The state media agency in China, Xinhua news recently debuted the world’s first AI news anchor. Based on actual human newscasters Zhang Zhao and Qiu Hao, the two new AI anchors can read the news in Chinese and in English.
The inaugural broadcast was hailed a world first and an incorporation of “the latest advances in image detection and prediction capabilities, as well as speech synthesis, to produce a realistic virtual anchor that both appears and sounds like an actual person”, according to a spokesperson from Sogou, the Chinese search engine who partnered with Xinhua in the development of this new addition to Chinese television screens.
The world’s first AI news anchor was unveiled at China’s World Internet Conference.
In the week following the unveiling of Xinhua’s AI news anchor, there has been a hullabaloo of commentary, both from the general public and from experts in artificial intelligence.
One of the sceptics was Will Knight, a senior editor for AI at MIT Technology Review.
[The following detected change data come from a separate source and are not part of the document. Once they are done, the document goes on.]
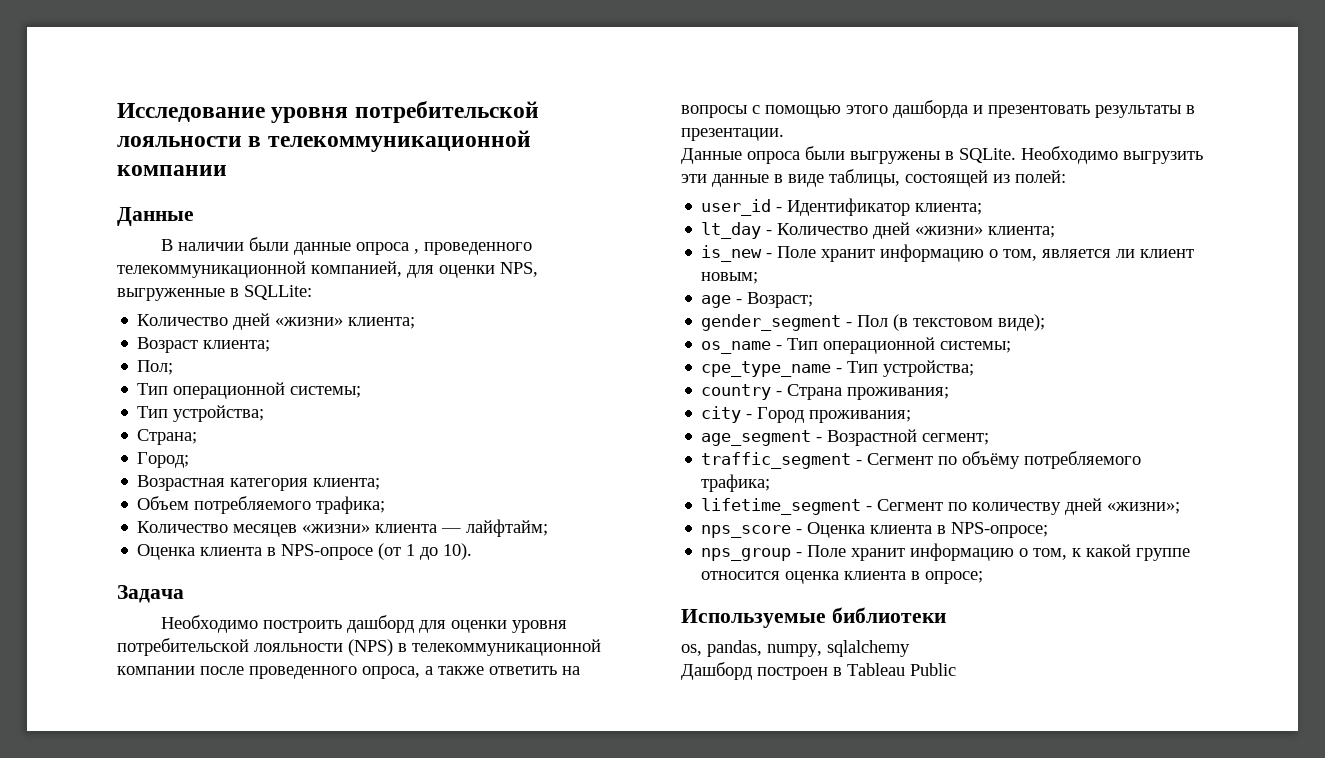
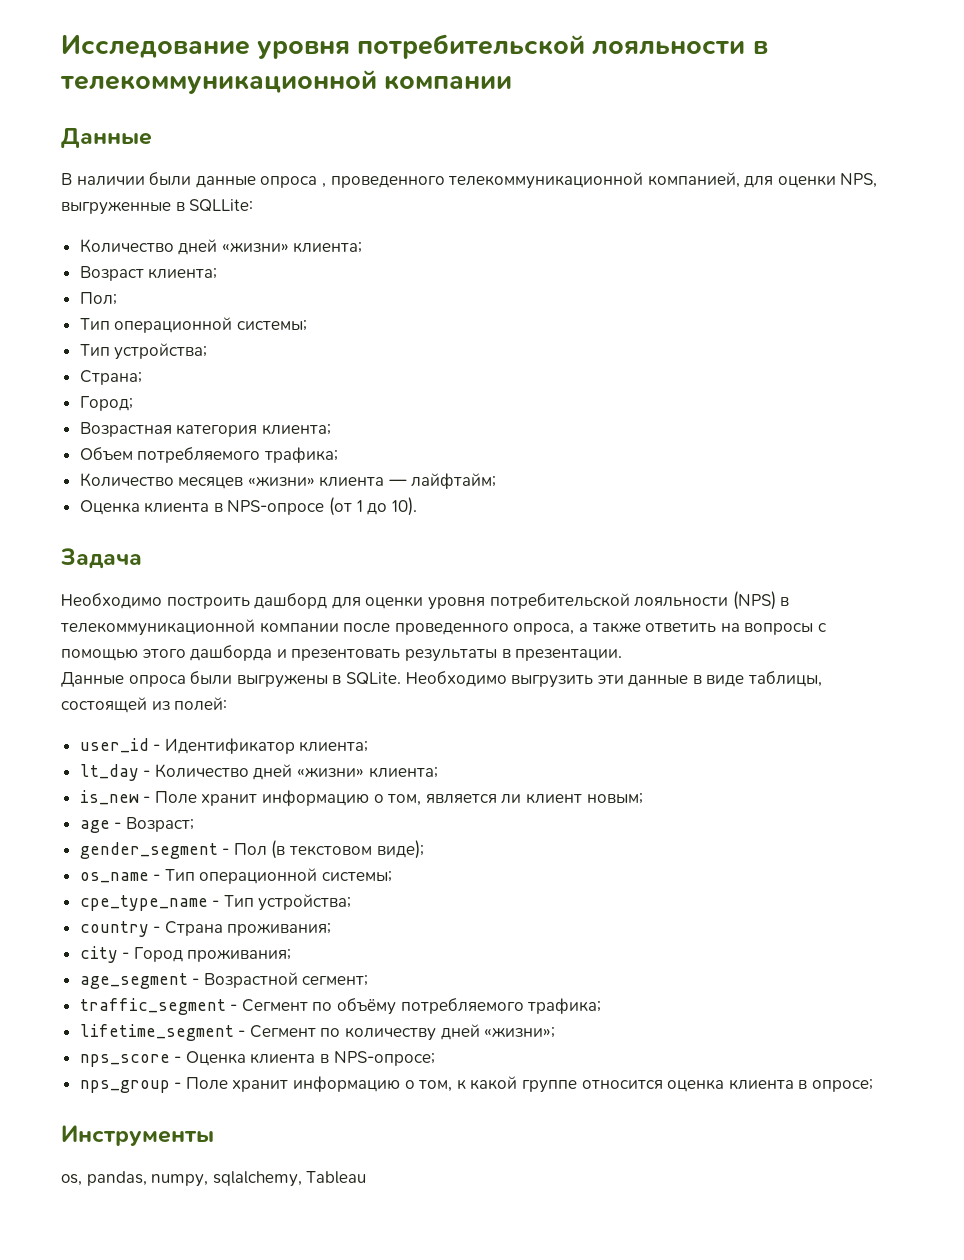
- Используемые библиотеки
+ Инструменты
- os, pandas, numpy, sqlalchemy
- Дашборд построен в Tableau Public
+ os, pandas, numpy, sqlalchemy, Tableau

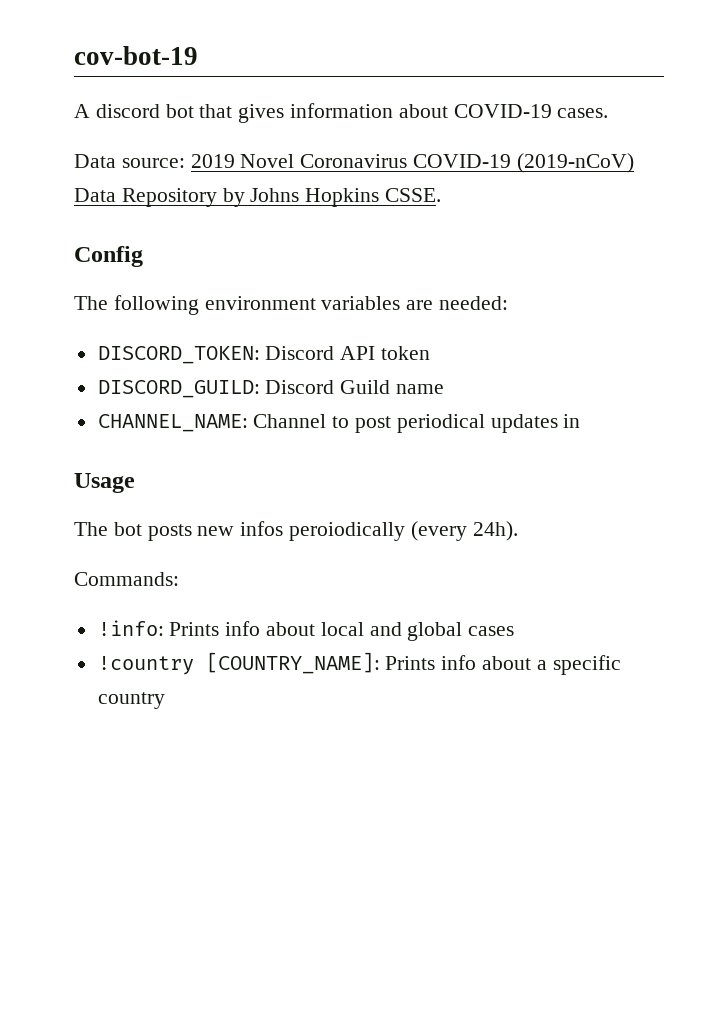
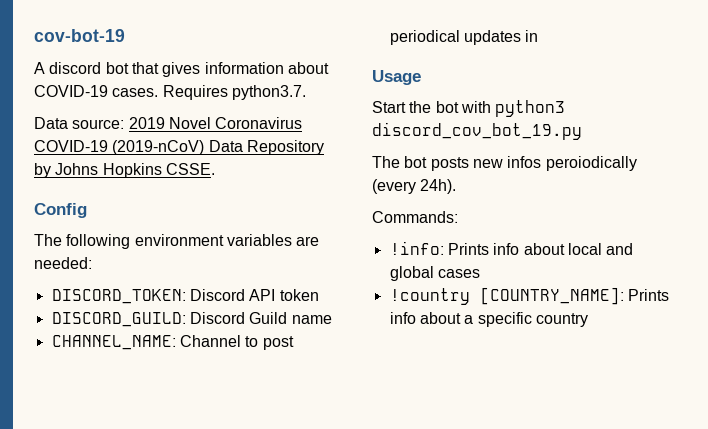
+ Requires python3.7.
+ Start the bot with python3 discord_cov_bot_19.py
Speaking to CNBC, Knight said that the use of the term AI to describe the anchor is somewhat problematic, as this is rather an example of machine learning being put to use in innovative ways.
“The use of the term AI is a little bit tricky in this context, because the anchor itself is not intelligent, it doesn’t have any intelligence … But they are using some quite clever kind of machine learning which is a sub-field of AI to capture the likeness of a real anchor and the voice of that anchor,” said Knight.
The reaction from the Chinese public was, to say the least, unenthusiastic, with many people calling the AI anchor “ a news-reading device without a soul”. Around the world, people expressed concern at the technology being used to manufacture fake news – an issue which has been plaguing social media outlets of late.
Whichever way you look at it, the introduction of a news anchor that operates autonomously is a reminder that artificial intelligence has applications that might put many jobs – and even the ones that we thought could exclusively be done by humans – at stake.
Even so, Xinhua’s news anchor is far from perfect, and, in “his” own words, “as an AI news anchor under development, I know there is a lot for me to improve”.